* [Task input]

+---+

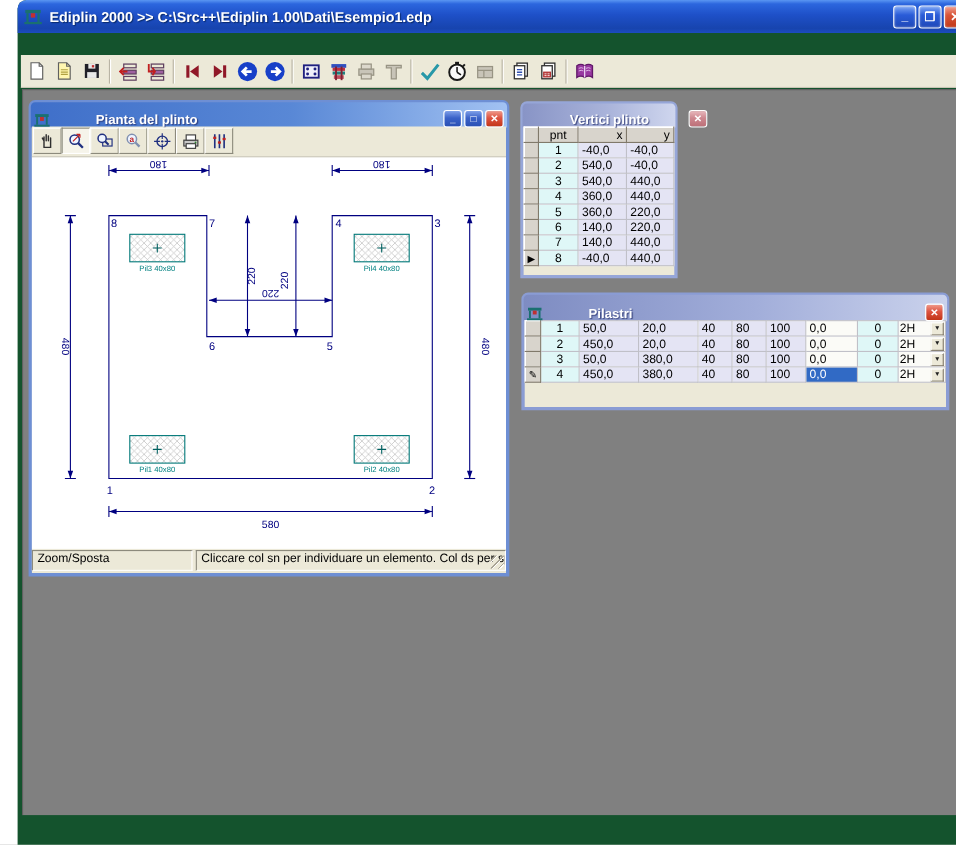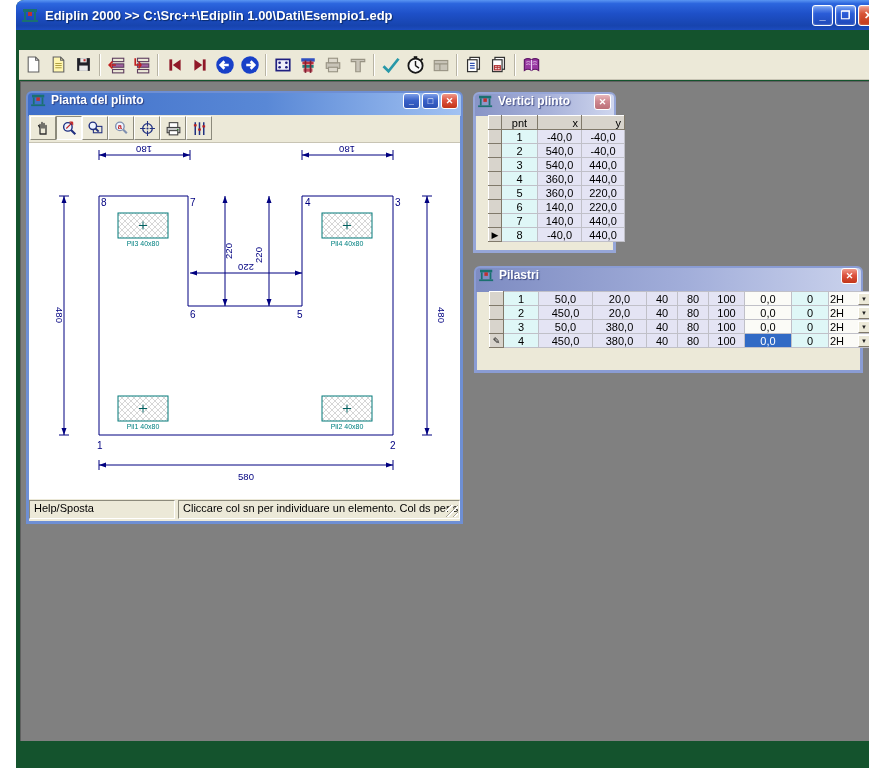--- a/index.html
+++ b/index.html
@@ -32,22 +32,22 @@
     border-bottom:1px solid #C8C4B4; }
   .tb-btn { width:25px; height:25px; display:flex; align-items:center; justify-content:center; }
   .tb-sep { width:2px; height:22px; margin:0 3px; border-left:1px solid #B8B4A4; border-right:1px solid #fff; }
 
   
   .mdi { position:absolute; left:4px; top:81px; width:861px; height:660px;
     background:#808080; box-shadow:inset 1px 1px 0 #606060; }
 
   
   .child { position:absolute; border-radius:6px 6px 0 0; }
-  .child .ctitle { height:22px; display:flex; align-items:flex-start; padding:0 3px;
-    border-radius:4px 4px 0 0; }
+  .child .ctitle { height:22px; display:flex; align-items:flex-end; padding:0 3px;
+    border-radius:4px 4px 0 0;gap:36px; }
   .child .ctitle .ct-text { color:#fff; font-weight:bold; font-size:12px;
     text-shadow:1px 1px 1px rgba(40,50,110,.8); margin-left:4px; white-space:nowrap; }
   .child .ctitle .app-icon { width:16px; height:14px; }
   .cbtns { margin-left:auto; display:flex; gap:2px; }
   .cbtn { width:17px; height:16px; border-radius:3px; border:1px solid #fff;
     color:#fff; font-size:9px; font-weight:bold; display:flex; align-items:center; justify-content:center; }
   .cbtn.blue { background:linear-gradient(180deg,#7E9FE8,#3A62C8 45%,#2A50B4); }
   .cbtn.red  { background:linear-gradient(180deg,#F09A8A,#DD5340 45%,#C23518); }
   .cbtn.pink { background:linear-gradient(180deg,#E8B8BC,#CE8890 45%,#BC7078); }
 
@@ -69,27 +69,27 @@
     background:repeating-linear-gradient(135deg,transparent 0 3px,#A8A494 3px 4px,#fff 4px 5px); }
 
   
   .vert-win { left:453px; top:11px; width:143px; height:161px;
     border:3px solid #96A6D8; background:#ECE9D8; }
   .vert-win .ctitle { background:linear-gradient(90deg,#8894C6 0%,#A9B3DA 55%,#CFD6EE 100%); margin:-1px; }
   .pil-win { left:454px; top:185px; width:389px; height:107px;
     border:3px solid #8A9CD4; background:#ECE9D8; }
   .pil-win .ctitle { background:linear-gradient(90deg,#7E8CC2 0%,#A2AEDA 55%,#CAD2EC 100%); margin:-1px; height:24px; }
 
-  table.grid { border-collapse:collapse; table-layout:fixed; font-size:11px; background:#fff;margin-left:12px; }
+  table.grid { border-collapse:collapse; table-layout:fixed; font-size:11px; background:#fff; }
   .grid td { height:14px; padding:0 3px; border:1px solid #C0C0C8; overflow:hidden; white-space:nowrap; }
   .grid td.hdr, .grid td.sel { background:#D8D4CC; border:1px solid;
     border-color:#FFF #80796A #80796A #FFF; }
   .grid td.hdr { text-align:right; }
   .grid td.hdr.ctr { text-align:center; }
-  .grid td.num { text-align:center; }
+  .grid td.num { text-align:left; }
   .grid td.ctr { text-align:center; }
   .col-cyan { background:#DFF7F7; }
   .col-lav  { background:#E4E4F4; }
   .col-wht  { background:#FBFBF7; }
   .cell-selected { background:#316AC5 !important; color:#fff; }
   .sel { text-align:center; font-size:9px; color:#000; padding:0 !important; }
   .pqp-cell { display:flex; align-items:center; height:13px; }
   .pqp-val { flex:1; padding-left:0; }
   .dd-btn { width:12px; height:12px; background:#ECE9D8; border:1px solid;
     border-color:#FFF #80796A #80796A #FFF; font-size:6px; display:flex;
@@ -434,21 +434,21 @@
           </g>
           <g>
             <rect x="293" y="253" width="50" height="25" fill="url(#hatch)" stroke="#007878"></rect>
             <path d="M314 265.5h8M318 261.5v8" stroke="#006060"></path>
             <text x="318" y="286" font-size="7" fill="#008080" text-anchor="middle">Pil2 40x80</text>
           </g>
         </svg>
       </div>
 
       <div class="plan-status">
-        <span class="ps-panel ps-left">Help/Sposta</span>
+        <span class="ps-panel ps-left">Zoom/Sposta</span>
         <span class="ps-panel ps-right"><span>Cliccare col sn per individuare un elemento. Col ds per sp</span><span class="grip"></span></span>
       </div>
     </div>
 
     <div class="child vert-win">
       <div class="ctitle">
         <svg class="app-icon" viewBox="0 0 18 16">
           <rect x="1" y="2" width="14" height="3" fill="#1A7070"></rect>
             <rect x="2" y="5" width="2" height="8" fill="#1A7070"></rect>
             <rect x="12" y="5" width="2" height="8" fill="#1A7070"></rect>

+---+

* [Required action]
Across the listing above, report every line where "important" occurs.

* [Response to the task]
   .cell-selected { background:#316AC5 !important; color:#fff; }
   .sel { text-align:center; font-size:9px; color:#000; padding:0 !important; }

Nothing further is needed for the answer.